Associations between environmental quality and adult asthma prevalence in medical claims data.

Environ Res

Department of Medicine, University of Chicago, 5841 S. Maryland Avenue, Chicago, IL 60637, United States; Department of Human Genetics, University of Chicago, 920 E 58th Street, Chicago, IL 60637, United States; Department of Medicine, Institute of Genomics and Systems Biology, and Computation Institute, University of Chicago, 5801 S. Ellis Avenue, Chicago, IL 60637, United States. Electronic address:

Published: October 2018

As of 2014, approximately 7.4% of U.S. adults had current asthma. The etiology of asthma is complex, involving genetics, behavior, and environmental factors. To explore the association between cumulative environmental quality and asthma prevalence in U.S. adults, we linked the U.S. Environmental Protection Agency's Environmental Quality Index (EQI) to the MarketScan Commercial Claims and Encounters Database. The EQI is a summary measure of five environmental domains (air, water, land, built, sociodemographic).

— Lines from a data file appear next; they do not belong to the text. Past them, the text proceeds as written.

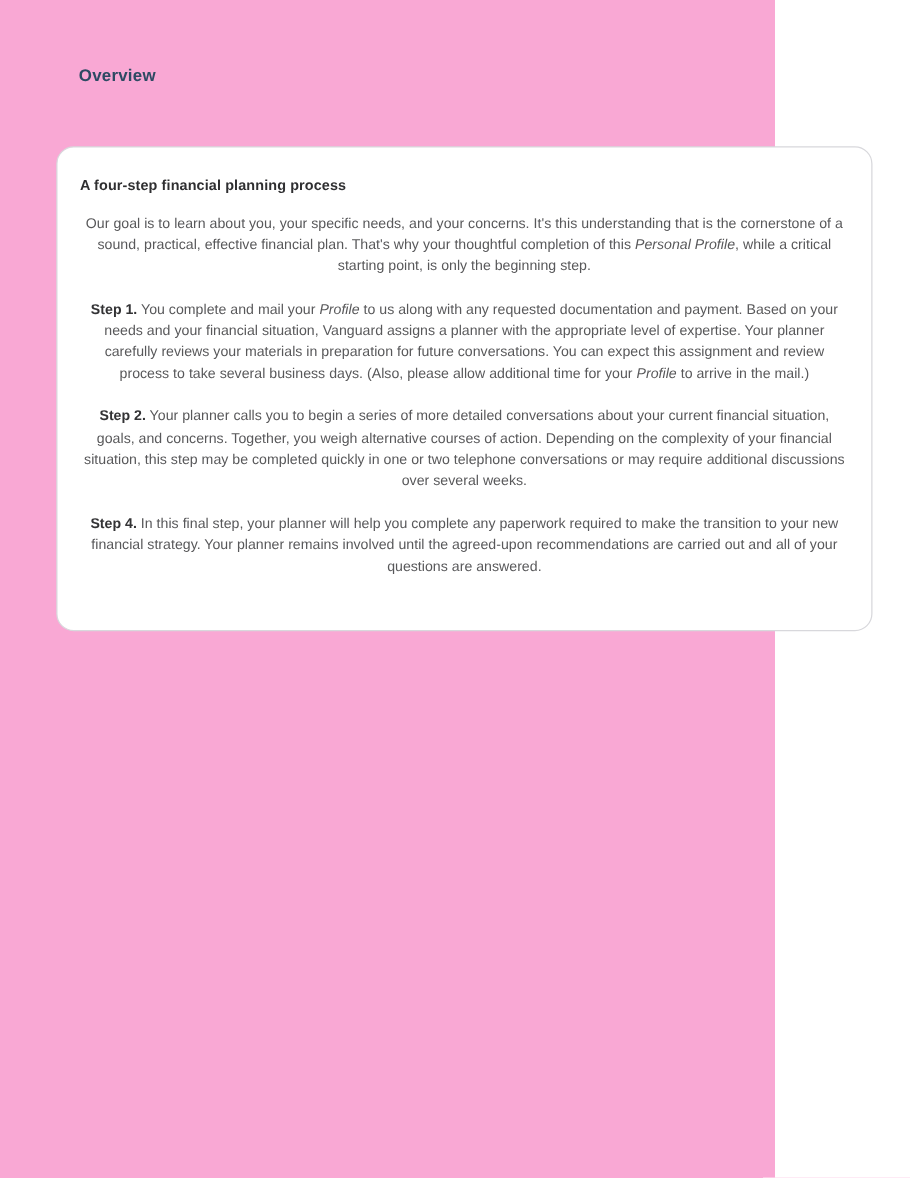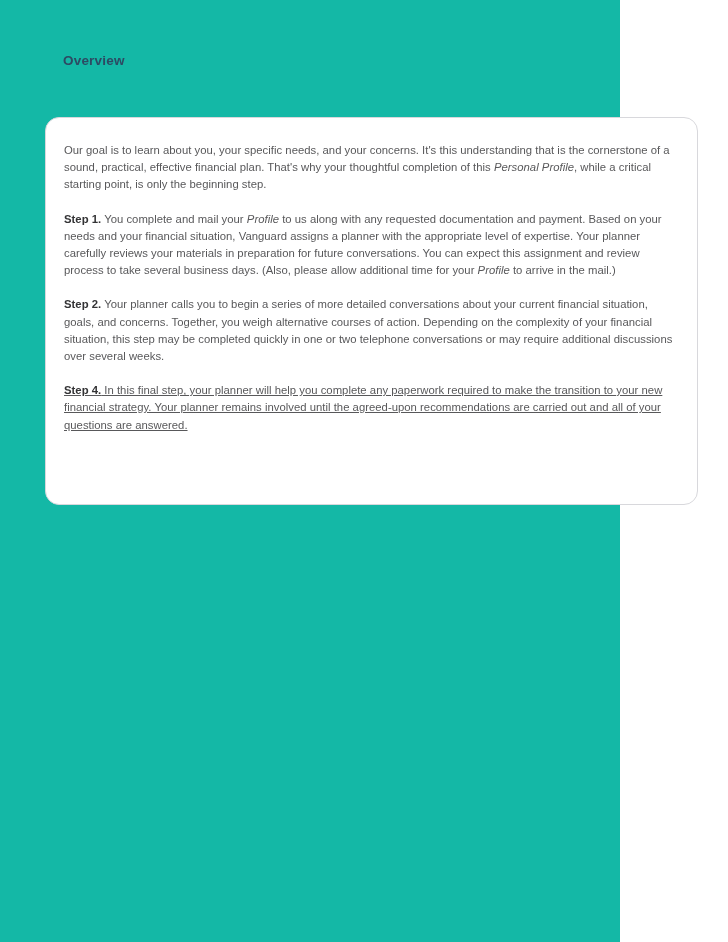"Overview" .page { background: #14b8a6 -> #f9a8d4 }
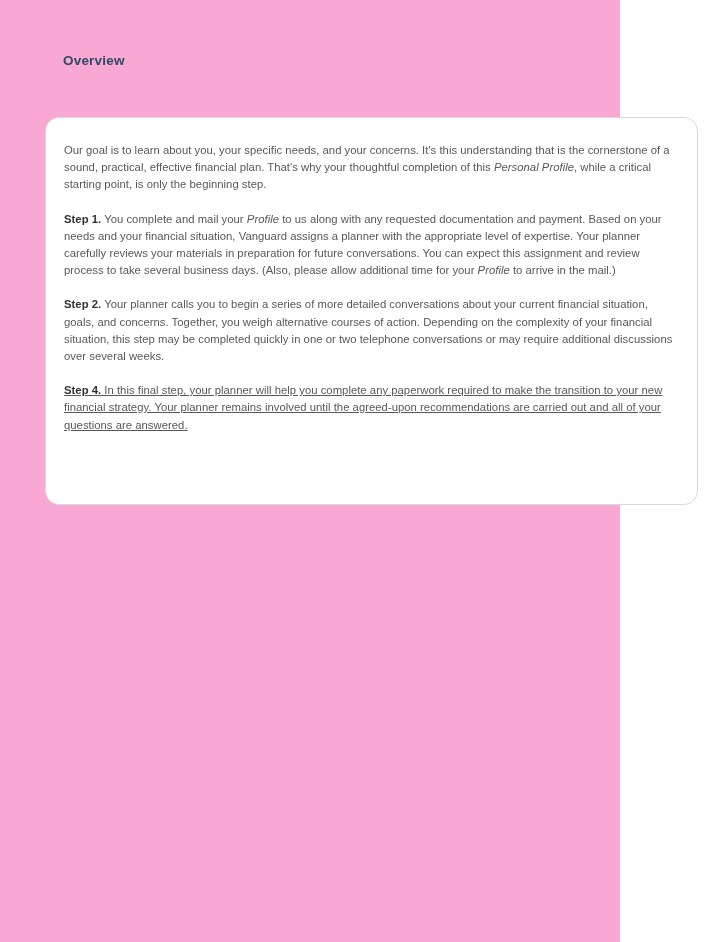"A four-step financial planning process" div.card-title { html: none -> <div>A four-step financial planning process</div> }
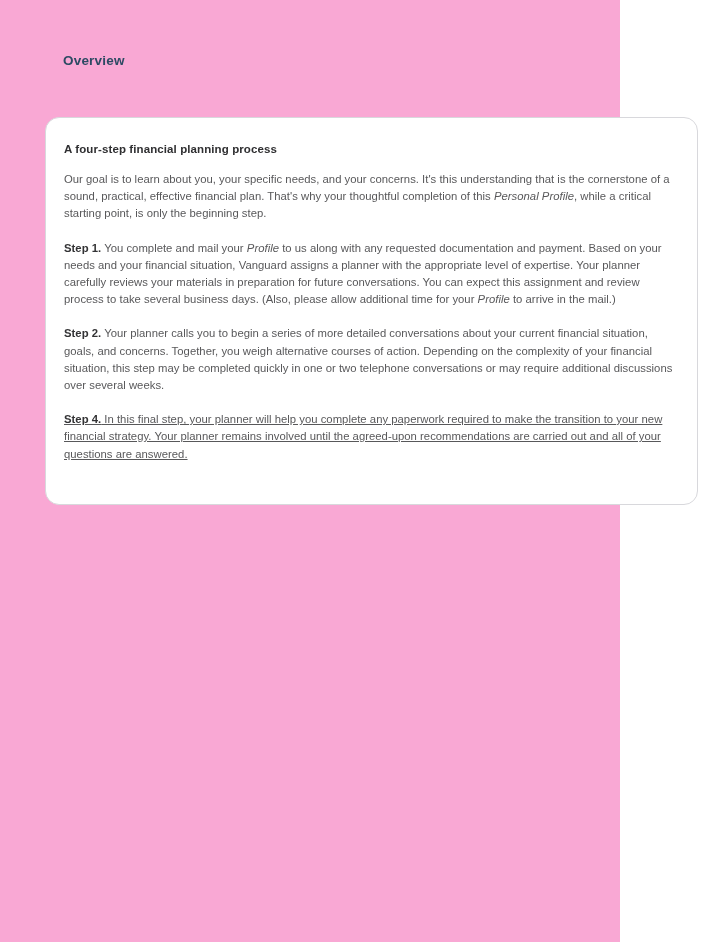"Our goal is to learn" .para { text-align: none -> center }
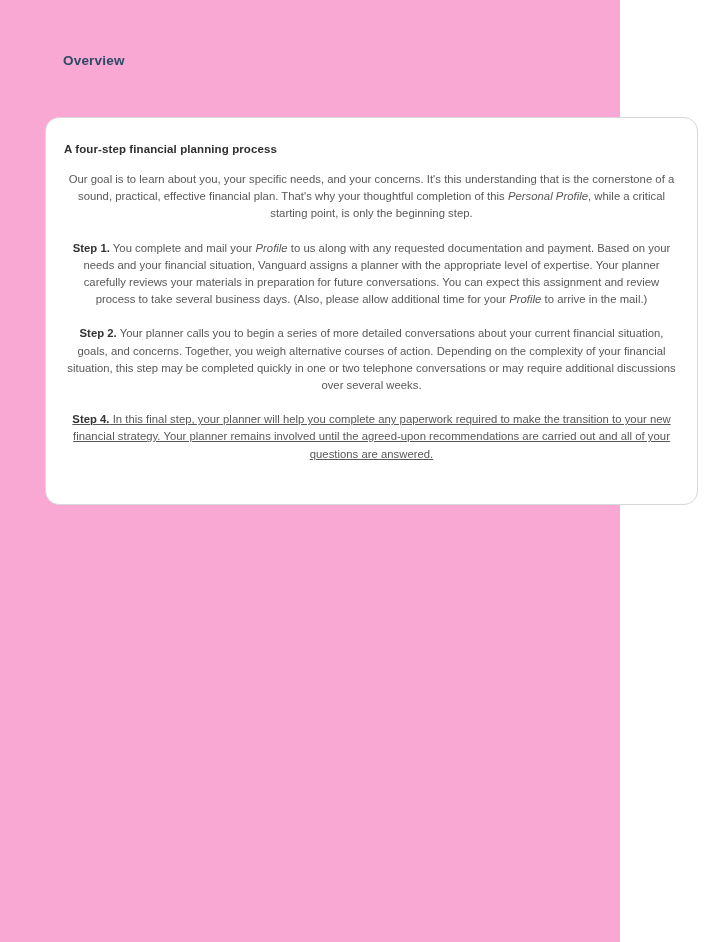"Step 4. In this final" .para:last-child { text-decoration: underline -> none }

We defined asthma as having at least 2 claims during the study period, 2003-2013. We used a Bayesian approach with non-informative priors, implementing mixed-effects regression modeling with a Poisson link function. Fixed effects variables were EQI, sex, race, and age. Random effects were counties. We modeled quintiles of the EQI comparing higher quintiles (worse quality) to lowest quintile (best quality) to estimate prevalence ratios (PR) and credible intervals (CIs). We estimated associations using the cumulative EQI and domain-specific EQIs; we assessed U.S. overall (non-stratified) as well as stratified by rural-urban continuum codes (RUCC) to assess rural/urban heterogeneity. Among the 71,577,118 U.S. adults with medical claims who could be geocoded to county of residence, 1,147,564 (1.6%) met the asthma definition. Worse environmental quality was associated with increased asthma prevalence using the non-RUCC-stratified cumulative EQI, comparing the worst to best EQI quintile (PR:1.27; 95% CI: 1.21, 1.34). Patterns varied among different EQI domains, as well as by rural/urban status. Poor environmental quality may increase asthma prevalence, but domain-specific drivers may operate differently depending on rural/urban status.